Mixtures of all types were described and compared at a concentration of 100mg/ml[Fig. 13]. Mixture of pure sfGFP[Fig. 13.A.]and eforRed[Fig. 13.B.] demonstrates strong solubility judging by the high transparency. For amilCP[Fig. 13.C.], chromoprotein with low solubility, mixture with pure amilCP demonstrates large amount of precipitation. Mixture of 2Rep-chromoprotein establishes a emulsion like solution with a decrease in transparency. However, in the case of NT-2Rep-chromoprotein, presumably due to NT, solubility increases so that transparency is higher compared to the one with 2Rep.

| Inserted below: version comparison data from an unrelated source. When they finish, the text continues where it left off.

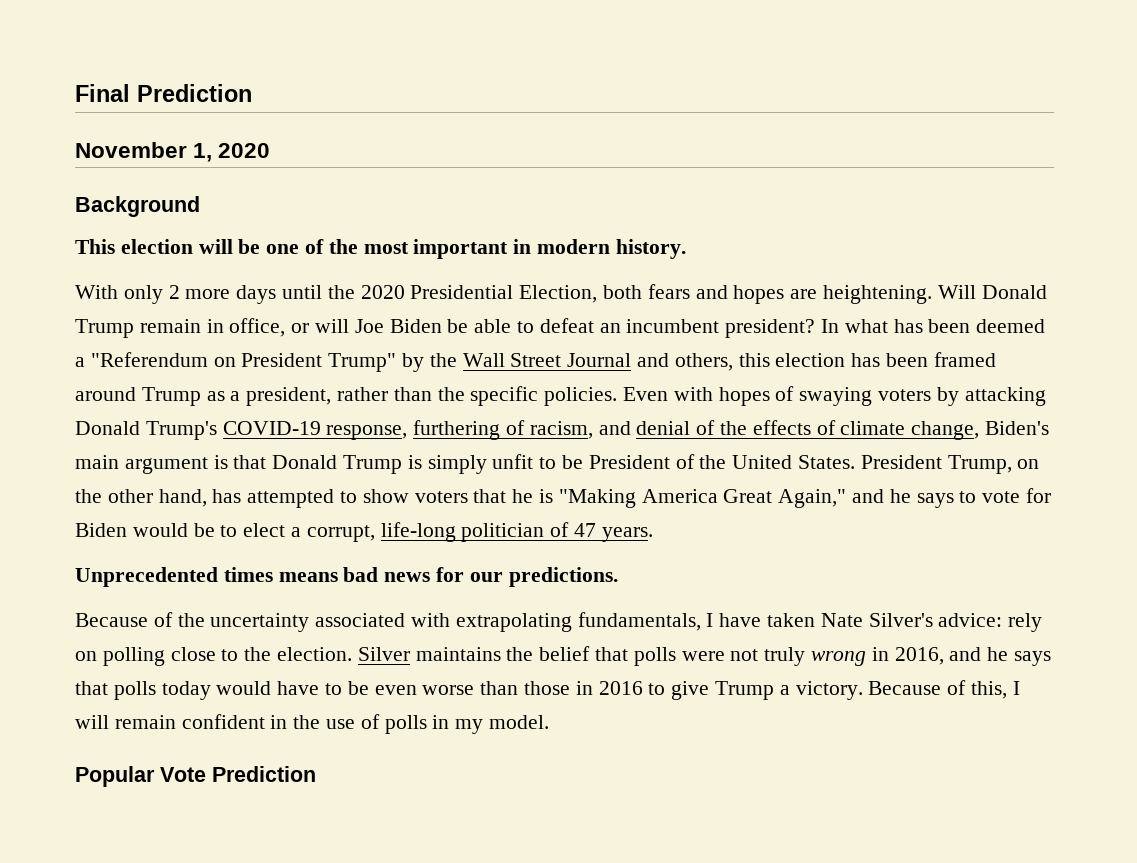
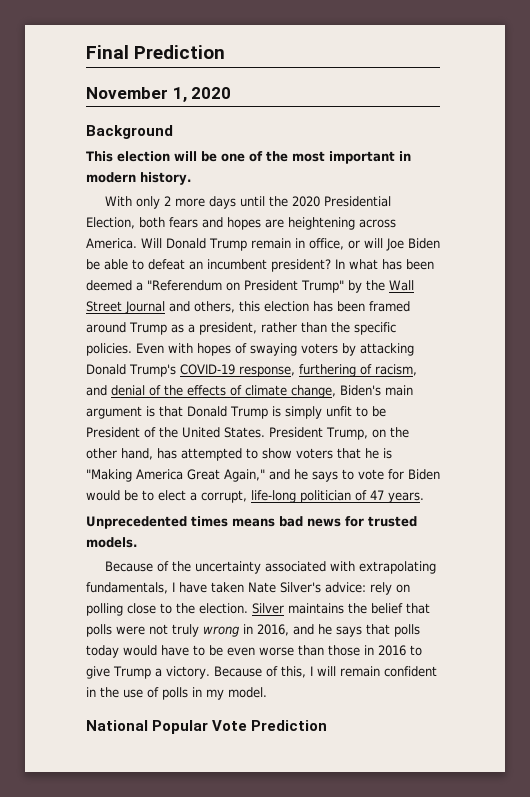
- With only 2 more days until the 2020 Presidential Election, both fears and hopes are heightening.
+ With only 2 more days until the 2020 Presidential Election, both fears and hopes are heightening across America.
- Unprecedented times means bad news for our predictions.
+ Unprecedented times means bad news for trusted models.
- Popular Vote Prediction
+ National Popular Vote Prediction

We hence could generate silk through spinning of the mixture. For sfGFP[Fig. 15.], all three combinations can form silk, while the one with pure chromoprotein has a diameter of25.5um, with NT-2Rep a diameter of 21.0um, and with 2Rep-sfGFP a diameter of 9.6um, much less compared to the other two. In the case of eforRed[Fig. 16.], mixture with pure chromoprotein possesses a diameter of 31.6um, while with 2Rep a diameter of 24.7um. However, we were unable to obtain an evenly distributed fiber-like substance with NT-2Rep-eforRed. Also, for amilCP is a chromoprotein with relatively low solubility, it precipitates to blocked the continuous release of spidroin mixed with only amilCP[Fig. 17.] constantly and thus no silk is generated, while the rest can form silk.
Collectively evaluating all spinning results, it is clear that the structure of 2Rep-chromoprotein has a more stable silk formation, therefore a better model to realize colored silk for a variety of chromoprotein. Since we have obtained all three types of chromoprotein spinning dope, we mixed two or more of them to realize production of spider silk with different colors out of only three types of spinning dope[Fig. 18.].
To conclude, we utilized NT and 2Rep to construct chromoprotein capable of “tagging” themselves to common spidroin, directly rendering the silk color without complicated dying process. The structure of 2Rep-chromoprotein thus became a common architecture for colored spider silk formation. Finally, we GreatBay_SZ established a part collection based on information obtained through our chromoprotein trials. We expect this collection to help to lay a solid foundation for future spider silk development within the community of iGEM and more, and we genuinely looking forward to future teams joining in and further understanding in this blizzard field of study.